:: Aim of the task ::
Give the entries back exactly, dropping each image.

:: Data in this exercise ::
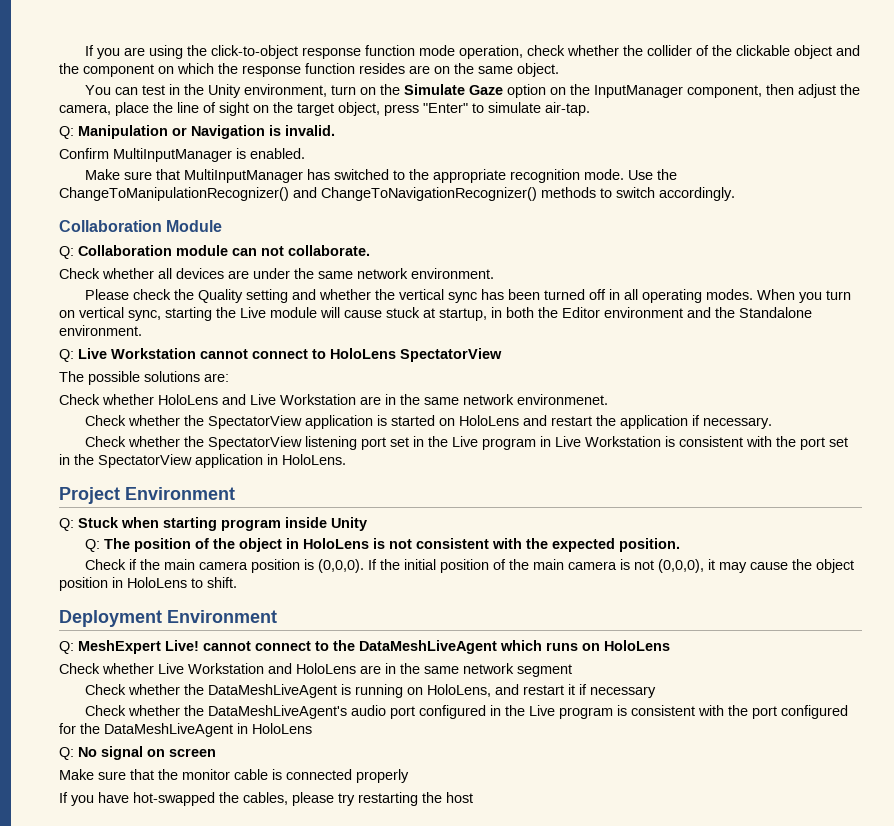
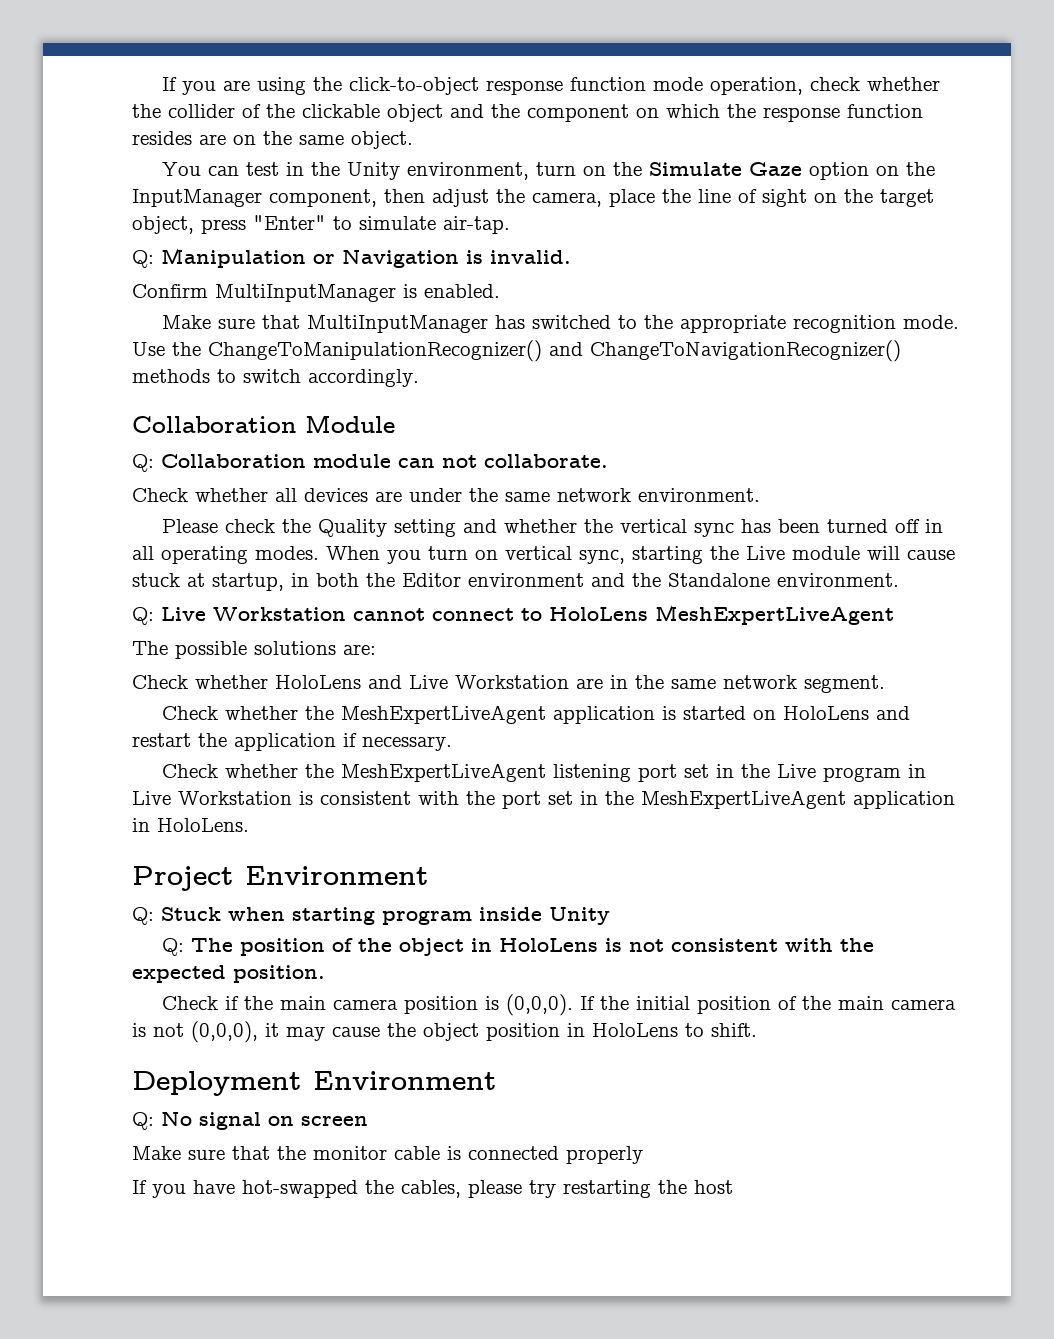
- Q: Live Workstation cannot connect to HoloLens SpectatorView
+ Q: Live Workstation cannot connect to HoloLens MeshExpertLiveAgent
- Check whether HoloLens and Live Workstation are in the same network environmenet.
- Check whether the SpectatorView application is started on HoloLens and restart the application if necessary.
+ Check whether HoloLens and Live Workstation are in the same network segment.
+ Check whether the MeshExpertLiveAgent application is started on HoloLens and restart the application if necessary.
- Check whether the SpectatorView listening port set in the Live program in Live Workstation is consistent with the port set in the SpectatorView application in HoloLens.
+ Check whether the MeshExpertLiveAgent listening port set in the Live program in Live Workstation is consistent with the port set in the MeshExpertLiveAgent application in HoloLens.
- Q: MeshExpert Live! cannot connect to the DataMeshLiveAgent which runs on HoloLens
- Check whether Live Workstation and HoloLens are in the same network segment
- Check whether the DataMeshLiveAgent is running on HoloLens, and restart it if necessary
- Check whether the DataMeshLiveAgent's audio port configured in the Live program is consistent with the port configured for the DataMeshLiveAgent in HoloLens

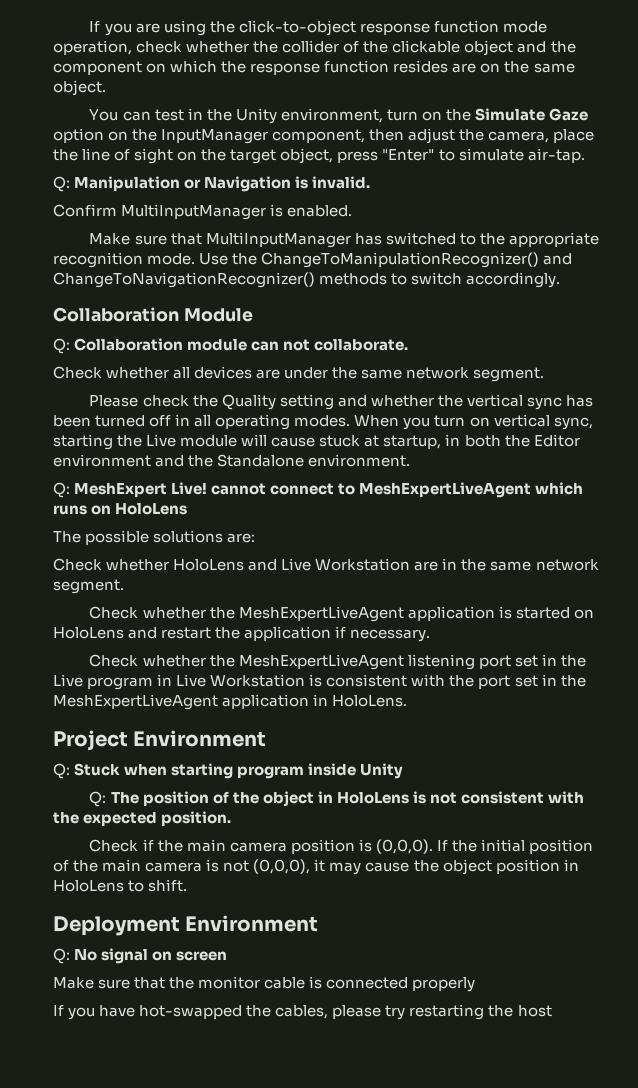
- Check whether all devices are under the same network environment.
+ Check whether all devices are under the same network segment.
- Q: Live Workstation cannot connect to HoloLens MeshExpertLiveAgent
+ Q: MeshExpert Live! cannot connect to MeshExpertLiveAgent which runs on HoloLens

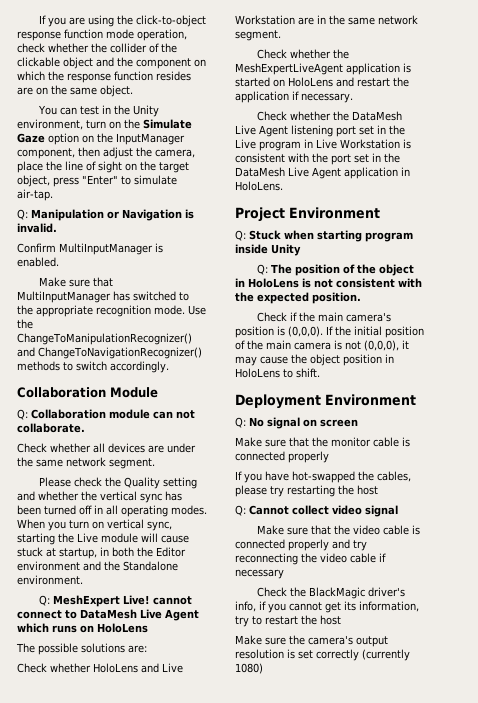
- Q: MeshExpert Live! cannot connect to MeshExpertLiveAgent which runs on HoloLens
+ Q: MeshExpert Live! cannot connect to DataMesh Live Agent which runs on HoloLens
- Check whether the MeshExpertLiveAgent listening port set in the Live program in Live Workstation is consistent with the port set in the MeshExpertLiveAgent application in HoloLens.
+ Check whether the DataMesh Live Agent listening port set in the Live program in Live Workstation is consistent with the port set in the DataMesh Live Agent application in HoloLens.
- Check if the main camera position is (0,0,0).
+ Check if the main camera's position is (0,0,0).
+ Q: Cannot collect video signal
+ Make sure that the video cable is connected properly and try reconnecting the video cable if necessary
+ Check the BlackMagic driver's info, if you cannot get its information, try to restart the host
+ Make sure the camera's output resolution is set correctly (currently 1080)

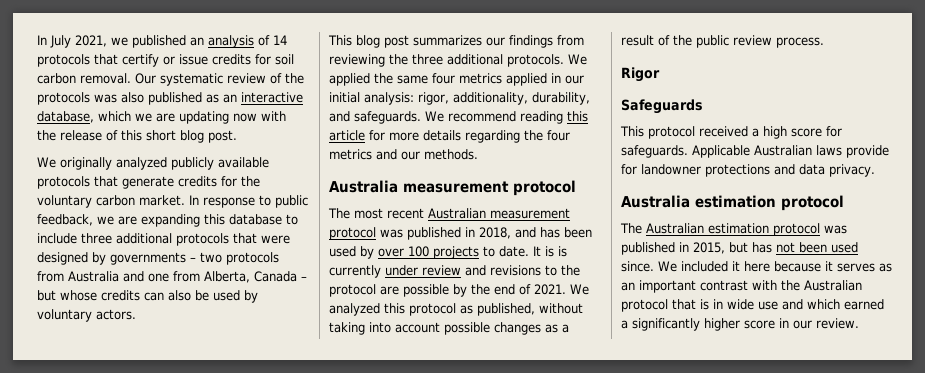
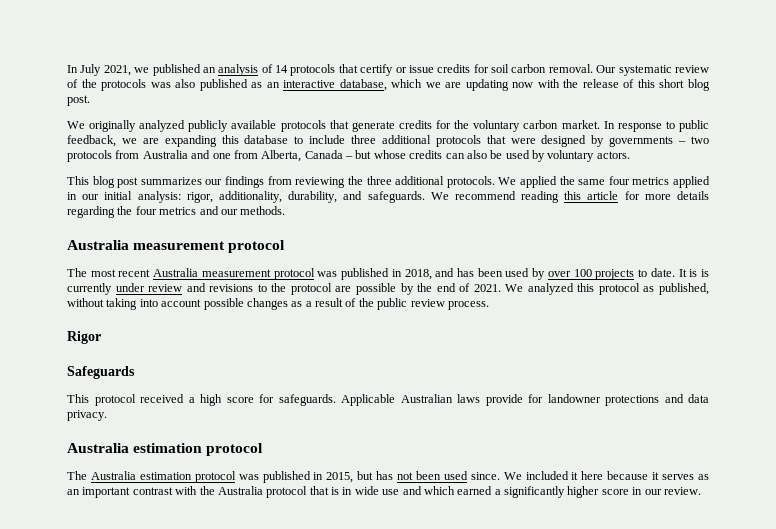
- The most recent Australian measurement protocol was published in 2018, and has been used by over 100 projects to date.
+ The most recent Australia measurement protocol was published in 2018, and has been used by over 100 projects to date.
- The Australian estimation protocol was published in 2015, but has not been used since.
+ The Australia estimation protocol was published in 2015, but has not been used since.
- We included it here because it serves as an important contrast with the Australian protocol that is in wide use and which earned a significantly higher score in our review.
+ We included it here because it serves as an important contrast with the Australia protocol that is in wide use and which earned a significantly higher score in our review.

:: Answer space ::
- Q: Live Workstation cannot connect to HoloLens SpectatorView
+ Q: Live Workstation cannot connect to HoloLens MeshExpertLiveAgent
- Check whether HoloLens and Live Workstation are in the same network environmenet.
- Check whether the SpectatorView application is started on HoloLens and restart the application if necessary.
+ Check whether HoloLens and Live Workstation are in the same network segment.
+ Check whether the MeshExpertLiveAgent application is started on HoloLens and restart the application if necessary.
- Check whether the SpectatorView listening port set in the Live program in Live Workstation is consistent with the port set in the SpectatorView application in HoloLens.
+ Check whether the MeshExpertLiveAgent listening port set in the Live program in Live Workstation is consistent with the port set in the MeshExpertLiveAgent application in HoloLens.
- Q: MeshExpert Live! cannot connect to the DataMeshLiveAgent which runs on HoloLens
- Check whether Live Workstation and HoloLens are in the same network segment
- Check whether the DataMeshLiveAgent is running on HoloLens, and restart it if necessary
- Check whether the DataMeshLiveAgent's audio port configured in the Live program is consistent with the port configured for the DataMeshLiveAgent in HoloLens

- Check whether all devices are under the same network environment.
+ Check whether all devices are under the same network segment.
- Q: Live Workstation cannot connect to HoloLens MeshExpertLiveAgent
+ Q: MeshExpert Live! cannot connect to MeshExpertLiveAgent which runs on HoloLens

- Q: MeshExpert Live! cannot connect to MeshExpertLiveAgent which runs on HoloLens
+ Q: MeshExpert Live! cannot connect to DataMesh Live Agent which runs on HoloLens
- Check whether the MeshExpertLiveAgent listening port set in the Live program in Live Workstation is consistent with the port set in the MeshExpertLiveAgent application in HoloLens.
+ Check whether the DataMesh Live Agent listening port set in the Live program in Live Workstation is consistent with the port set in the DataMesh Live Agent application in HoloLens.
- Check if the main camera position is (0,0,0).
+ Check if the main camera's position is (0,0,0).
+ Q: Cannot collect video signal
+ Make sure that the video cable is connected properly and try reconnecting the video cable if necessary
+ Check the BlackMagic driver's info, if you cannot get its information, try to restart the host
+ Make sure the camera's output resolution is set correctly (currently 1080)

- The most recent Australian measurement protocol was published in 2018, and has been used by over 100 projects to date.
+ The most recent Australia measurement protocol was published in 2018, and has been used by over 100 projects to date.
- The Australian estimation protocol was published in 2015, but has not been used since.
+ The Australia estimation protocol was published in 2015, but has not been used since.
- We included it here because it serves as an important contrast with the Australian protocol that is in wide use and which earned a significantly higher score in our review.
+ We included it here because it serves as an important contrast with the Australia protocol that is in wide use and which earned a significantly higher score in our review.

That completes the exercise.